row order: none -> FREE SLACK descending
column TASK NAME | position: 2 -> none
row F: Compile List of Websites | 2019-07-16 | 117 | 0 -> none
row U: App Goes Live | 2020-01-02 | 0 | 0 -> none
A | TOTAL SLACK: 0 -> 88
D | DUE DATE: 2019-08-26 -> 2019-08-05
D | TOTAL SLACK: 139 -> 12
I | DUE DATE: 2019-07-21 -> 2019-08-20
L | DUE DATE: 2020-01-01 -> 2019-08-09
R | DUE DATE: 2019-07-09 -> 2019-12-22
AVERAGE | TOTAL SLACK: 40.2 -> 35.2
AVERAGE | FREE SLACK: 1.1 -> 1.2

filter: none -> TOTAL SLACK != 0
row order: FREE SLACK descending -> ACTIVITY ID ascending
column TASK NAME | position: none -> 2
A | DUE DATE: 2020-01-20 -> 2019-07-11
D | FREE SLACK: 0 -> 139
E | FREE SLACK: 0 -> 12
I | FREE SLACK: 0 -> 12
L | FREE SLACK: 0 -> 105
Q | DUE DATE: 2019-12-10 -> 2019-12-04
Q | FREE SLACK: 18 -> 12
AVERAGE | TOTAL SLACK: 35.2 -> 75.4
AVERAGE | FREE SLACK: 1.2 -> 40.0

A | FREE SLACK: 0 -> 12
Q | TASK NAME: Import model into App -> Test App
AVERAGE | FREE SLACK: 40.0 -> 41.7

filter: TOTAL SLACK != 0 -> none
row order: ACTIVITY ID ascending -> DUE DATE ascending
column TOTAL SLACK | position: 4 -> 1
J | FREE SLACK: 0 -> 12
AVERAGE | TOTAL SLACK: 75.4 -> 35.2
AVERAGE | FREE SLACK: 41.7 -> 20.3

# ASSIGNED TASK:
Using the listing above, show each line with the word "position" in it.

# ANSWER FOR THIS EXERCISE:
column TASK NAME | position: 2 -> none
column TASK NAME | position: none -> 2
column TOTAL SLACK | position: 4 -> 1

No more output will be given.